I familiari o gli amici di una persona depressa possono parlare di quanto stanno attraversando, e farlo li aiuta sensibilmente a sentire il problema come qualcosa che non dipende da nessuno, così come avverrebbe per una qualsiasi condizione medica. In molti contesti sono presenti gruppi di supporto per parenti, dove è possibile condividere la propria esperienza. Capire che cercare qualcuno da incolpare non è di nessun aiuto è fondamentale, e prima si riesce a farlo prima si comincia ad aiutare noi stessi e la persona cara.
Possono anche parlarne con il paziente. Scrivo
possono perché dipende anche dalla volontà del paziente. Nella maggior parte dei casi avverranno due cose: da un lato ci saranno familiari e amici che spingeranno a “fare qualcosa” per uscire dal ritiro dalla vita oppure quelli che prenderanno le distanze, è così difficile stare accanto a una persona depressa! Ciò di cui ha veramente bisogno è percepire la disponibilità a parlarne, vale a dire sentire che siamo disposti ad ascoltarli e a stare accanto a loro. Se la persona non abita con noi occorre trovare dei modi per tenersi in contatto, visto il rischio di isolamento che la condizione implica. Senza voler sostituirsi ai terapeuti possiamo aiutare il nostro parente o amico a concentrarsi su piccoli passi specifici e alla portata. 

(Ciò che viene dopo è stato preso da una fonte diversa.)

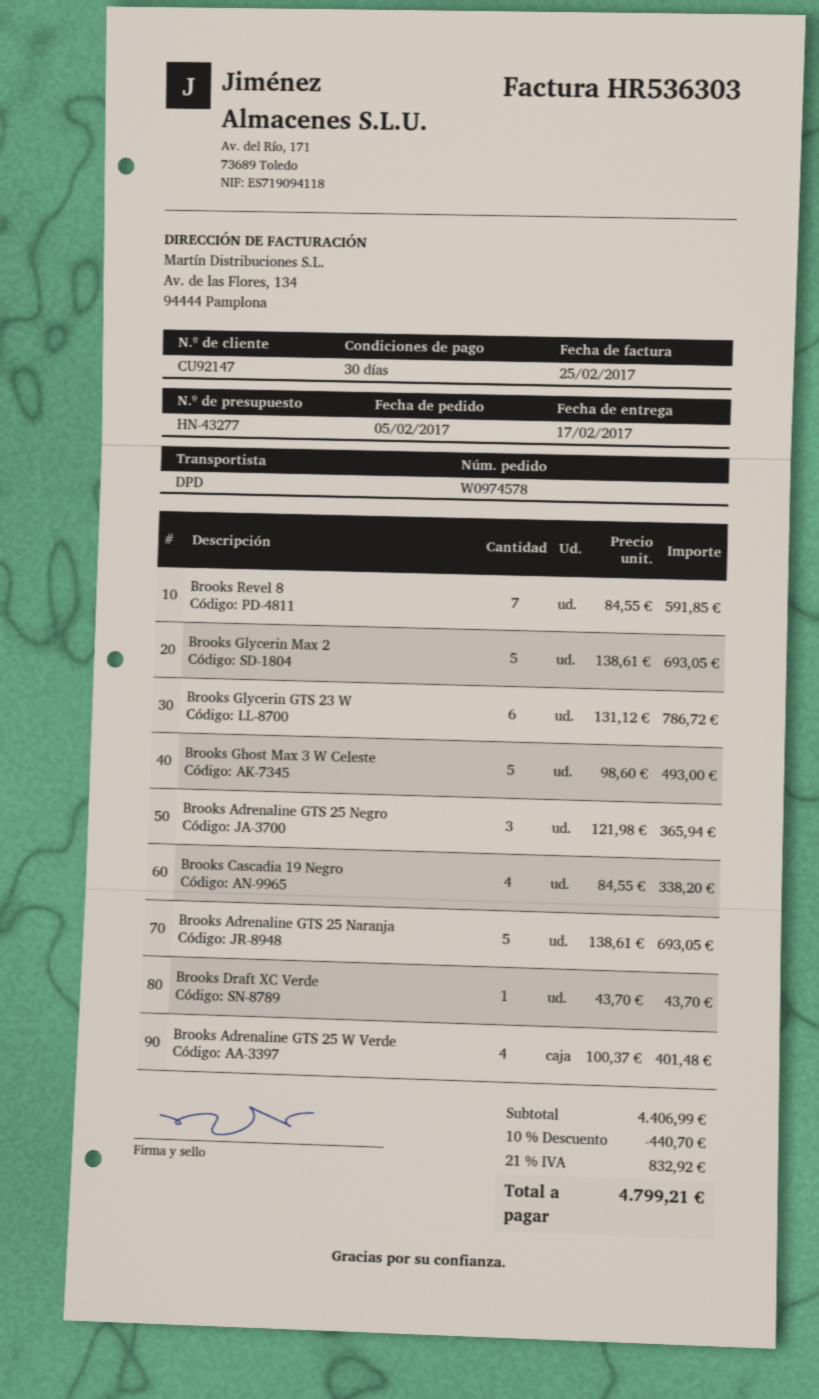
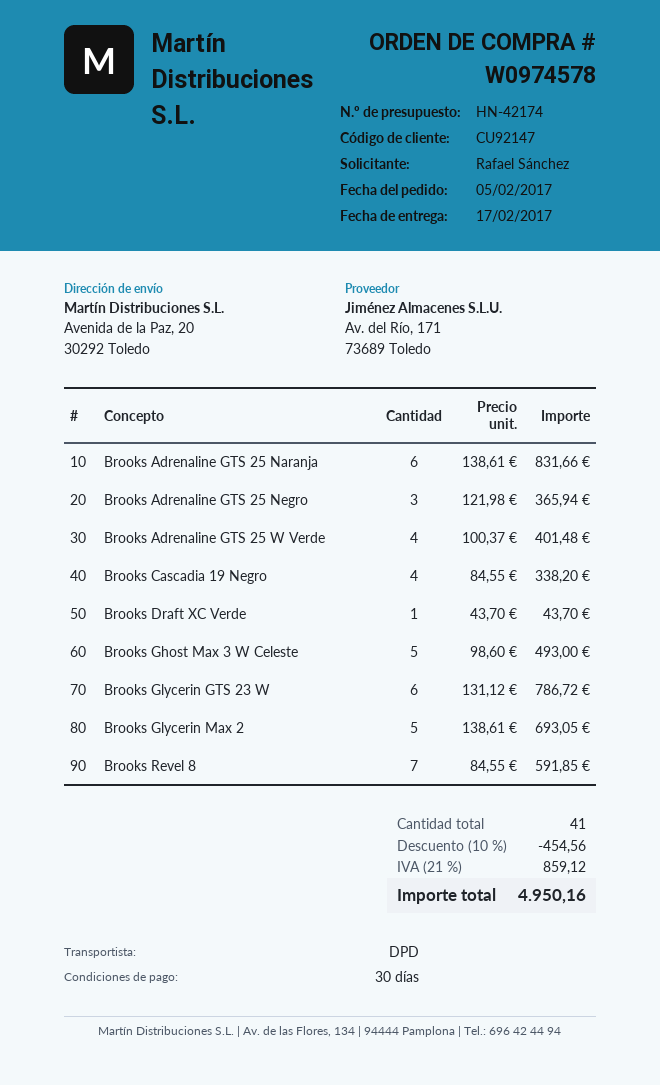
quote number: HN-43277 -> HN-42174
Brooks Adrenaline GTS 25 Naranja: 5 x 138.61 = 693.05 -> 6 x 138.61 = 831.66
discount: 10% = 440.70 -> 10% = 454.56
tax: 21% = 832.92 -> 21% = 859.12
total: 4799.21 -> 4950.16

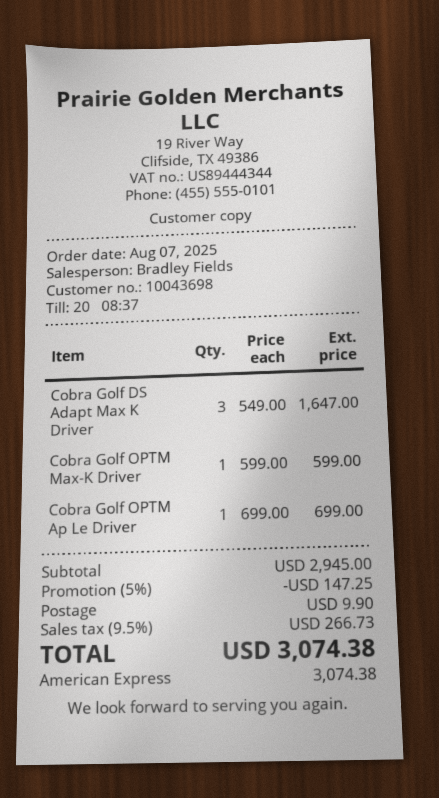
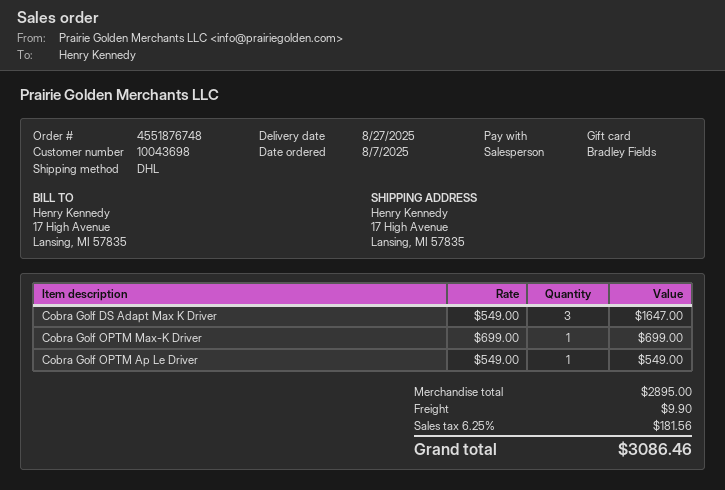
payment method: American Express -> gift card
Cobra Golf OPTM Max-K Driver: 1 x 599.00 = 599.00 -> 1 x 699.00 = 699.00
Cobra Golf OPTM Ap Le Driver: 1 x 699.00 = 699.00 -> 1 x 549.00 = 549.00
subtotal: 2945.00 -> 2895.00
discount: 5% = 147.25 -> none
tax: 9.5% = 266.73 -> 6.25% = 181.56
total: 3074.38 -> 3086.46

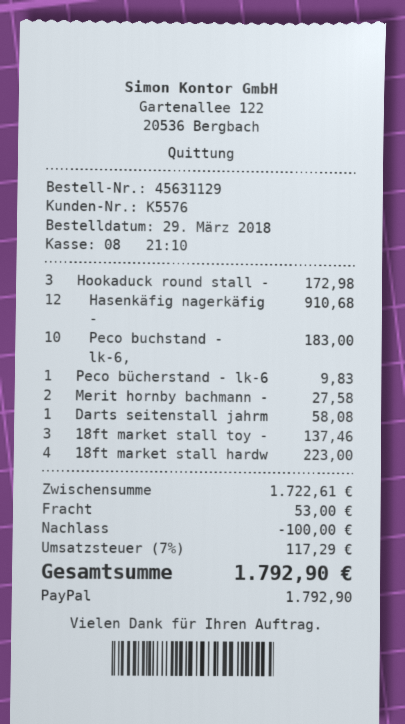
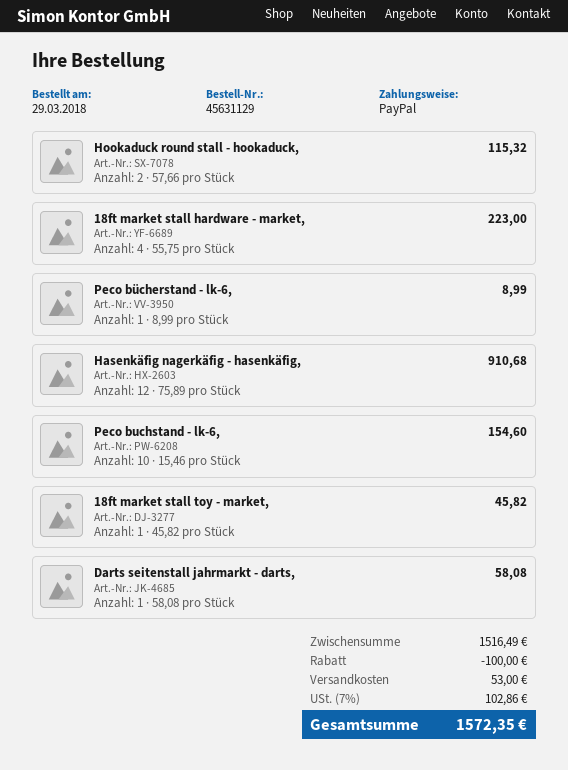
Hookaduck round stall -: 3 for 172.98 -> 2 for 115.32
Peco buchstand - lk-6,: 10 for 183.00 -> 10 for 154.60
Peco bücherstand - lk-6: 1 for 9.83 -> 1 for 8.99
Merit hornby bachmann -: 2 for 27.58 -> none
18ft market stall toy -: 3 for 137.46 -> 1 for 45.82
subtotal: 1722.61 -> 1516.49
tax: 7% = 117.29 -> 7% = 102.86
total: 1792.90 -> 1572.35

Il fatto di avere un’idea abbastanza realistica di ciò che si sta combattendo può aiutare le famiglie ad avere degli obiettivi realistici, che cambiano spesso durante la vita di un paziente affetto da depressione.
Il rapporto con i curanti
Il rapporto con lo psicoterapeuta o chi si occupa del trattamento dipende in primo luogo dall’età del paziente. Se il paziente è minorenne, naturalmente, ci saranno diversi contatti con i genitori, ma se la persona è maggiorenne lo psicoterapeuta sarà tenuto alla massima discrezione, e avrà contatti con la famiglia solamente previo il consenso del paziente. 
In caso di un lavoro di equipe, come per altre malattie, tendenzialmente il coinvolgimento delle famiglie o di amici sarà più frequente, venendo meno la necessità di salvaguardare l’alleanza terapeutica tipica di una psicoterapia, e fondamentale per il buon esito della stessa.
É importante non svalutare il trattamento che il paziente, magari faticosamente, ha deciso di intraprendere e sostenerlo affinché possa trarne il maggior vantaggio possibile. 
Uscire dalla depressione è possibile se i familiari e gli amici al paziente riescono a fornire un supporto o comunque non aggiungere difficoltà, magari con le migliori intenzioni, al loro caro, che vive un momento così spaventoso della sua vita. In situazioni così complesse affidarsi ad una persona o a una equipe qualificata è fondamentale.